Görüntülediğiniz mahkeme kararı henüz kesinleşmemiştir. Yararlı olması amacıyla eklenmiştir.

T.C.
İSTANBUL
BÖLGE ADLİYE MAHKEMESİ
12. HUKUK DAİRESİ
DOSYA NO: 2021/239
KARAR NO: 2023/1238
T Ü R K M İ L L E T İ A D I N A
İ S T İ N A F K A R A R I
İNCELENEN KARARIN
MAHKEMESİ: İSTANBUL 21. ASLİYE TİCARET MAHKEMESİ
TARİHİ: 10/11/2020
NUMARASI: 2019/1226 Esas 2020/554 Karar
DAVA: İstirdat
Davanın reddine ilişkin kararın davacı vekili tarafından istinaf edilmesi üzerine düzenlenen rapor ve dosya kapsamı incelenip gereği görüşülüp düşünüldü;
DAVA: Davacı vekili; müvekkilinin davalı ile aralarında ticari ilişki bulunduğunu, USD üzerinden fatura edilen borcun VUK uyarınca zorunlu olarak TL üzerinden faturalandırıldığını,borcun tamamının ödendiğini, davalı taraf ile ödeme tarihindeki kur üzerinden ödeme yapılacağına dair bir sözleşme ya da fiili uygulama bulunmadığını, müvekkilinin davalıdan yaklaşık beş yıl hizmet aldığını,her seferinde ödeme gününde dolar kuru ne olursa olsun faturada TL olarak yazılan miktarı ödediğini, hiçbir zaman ödeme tarihindeki kur üzerinden ödeme yapmadığını, ancak davalı şirket tarafından cari hesap alacağından kaynaklı icra takibi başlatıldığını, müvekkilinin icra tehdidi sebebiyle 19/12/2018 tarihinde 20.000-TL haricen ödeme yaptığını, davalı şirketin icra müdürlüğüne haricen tahsil bildiriminde bulunduğunu, haksız ödenen bu paranın iadesi için arabuluculuğa başvurulduğunu,anlaşma sağlanamadığını belirterek 20.000-TL’nin ödendiği tarihten itibaren işleyecek avans faiziyle birlikte davalıdan alınarak müvekkiline ödenmesine karar verilmesini talep etmiştir.

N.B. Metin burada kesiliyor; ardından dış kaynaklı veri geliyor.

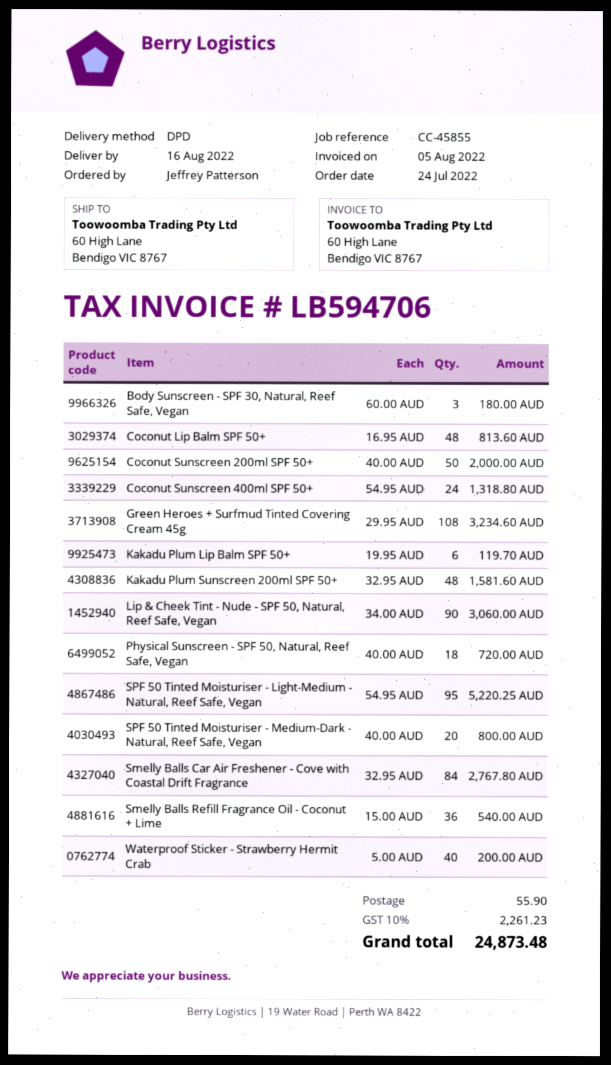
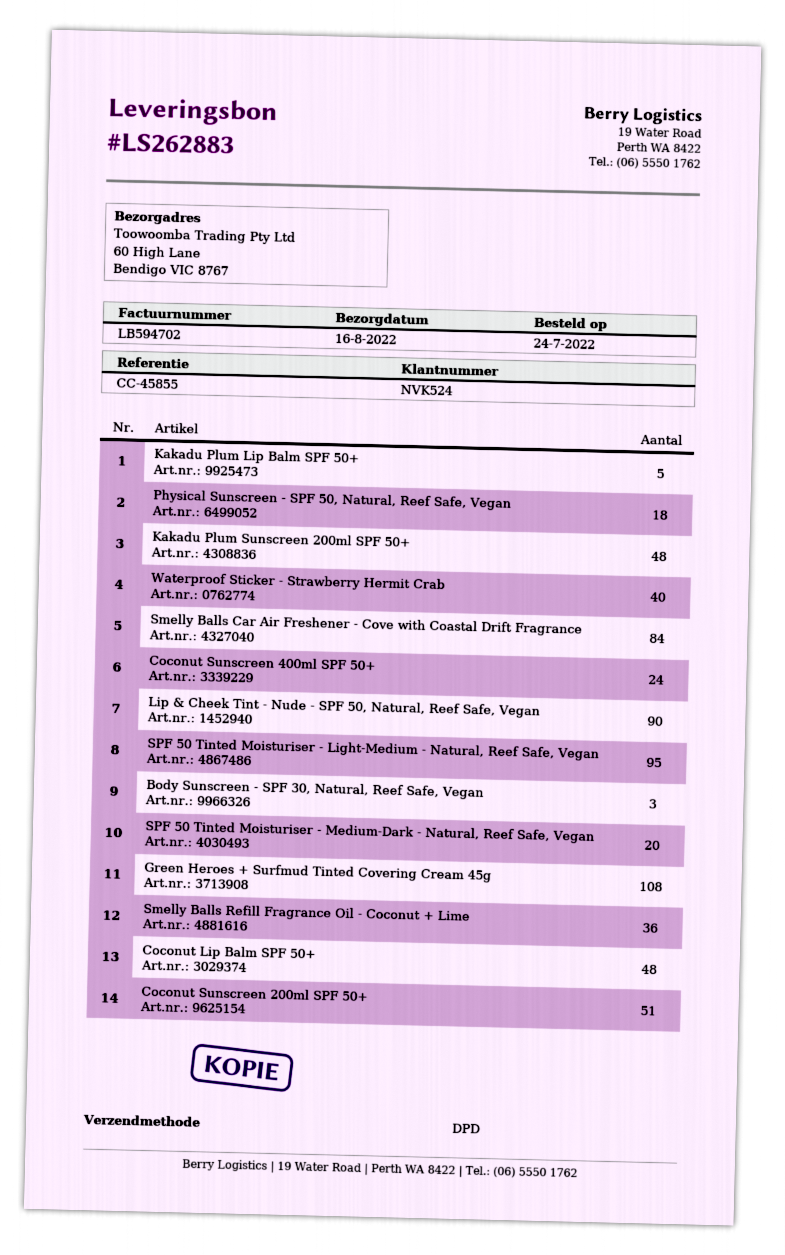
invoice number: LB594706 -> LB594702
Coconut Sunscreen 200ml SPF 50+: 50 -> 51
Kakadu Plum Lip Balm SPF 50+: 6 -> 5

CEVAP: Davalı vekili; davacı tarafından ödemelerin fiili ödeme tarihindeki kur üzerinden değil fatura tarihindeki kur üzerinden TL olarak yapıldığından ortaya kur farkı alacağı çıktığını, davalının kur farkına istinaden kesilen faturalara ilişkin ödeme yapmasına rağmen ödemenin istirdadını talep etmesinin hukuka aykırı olduğunu,taraflar arasında süregelen ticari ilişki kapsamında USD üzerinden cari hesap tutulduğunu, müvekkilinin VUK uyarınca faturaları zorunlu olarak TL üzerinden düzenlendiğini, davacının faturalarını vade tarihinden aylar sonra ödediğini, davacı şirketin faturaları zamanında ödemediği için alacak doğduğunu, faturaların ihtirazı kayıt konulmaksızın ödendiğini, bu nedenle ödediği bedelin iadesini talep edemeyeceğini belirterek davanın reddine karar verilmesini talep etmiştir.

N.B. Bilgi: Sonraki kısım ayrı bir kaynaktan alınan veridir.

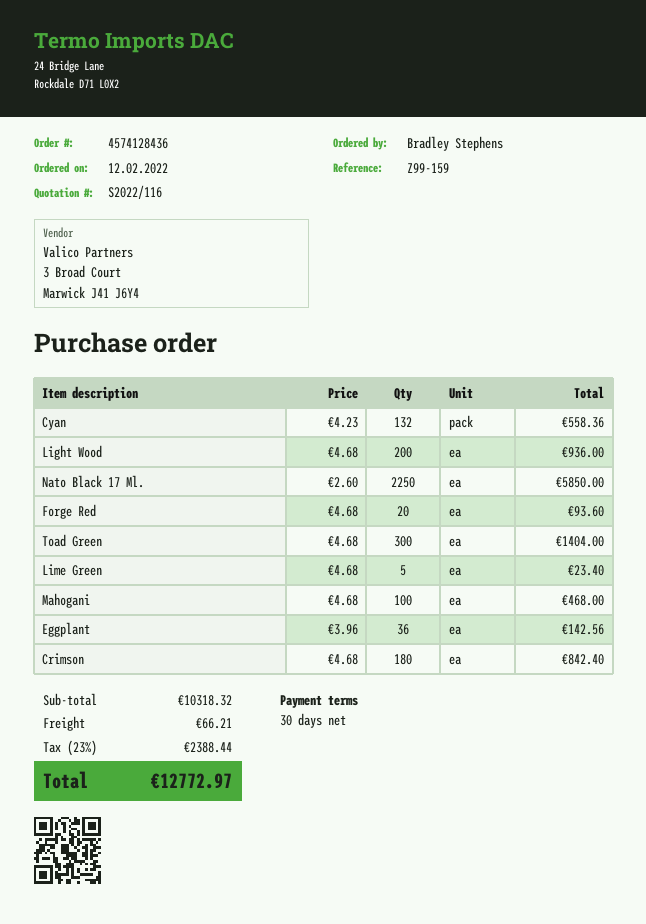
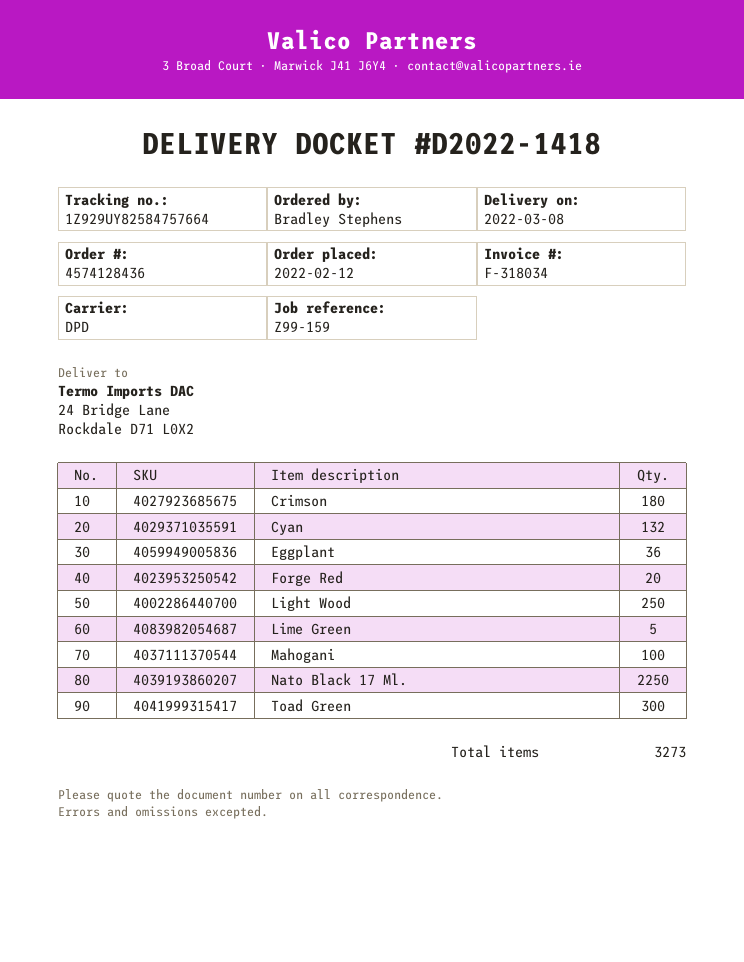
Light Wood: 200 -> 250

İLK DERECE MAHKEME KARARI: Mahkemece, defterler üzerinde yapılan inceleme neticesinde taraf defterlerinin delil sıfatını haiz olduğu, 800-TL dışında birbirleri ile uyumlu oldukları ve bir mutabakatsızlık bulunmadığı, uyuşmazlığın davacı tarafça USD tutarları açıkça yazılmış faturaların davacı tarafça TL üzerinden ödenmesinden kaynaklandığı, yabancı para birimi baz alınarak yapılan alım satım işlemlerinde yabancı para birimi belirtilmek suretiyle TL üzerinden fatura düzenlenmesinin VUK’nun bir gereği olup, yabancı para bazlı satışlarda ödeme tarihi ile fatura tanzim tarihi arasında kur farkı bulunması halinde bu kur farkının istenebileceği, teamül oluşmasına gerekolmadığı,davalı tarafın takip yapmasında haklı olduğu, davacının istirdat talebinin yerinde olmadığı gerekçesiyle davanın reddine karar verilmiştir.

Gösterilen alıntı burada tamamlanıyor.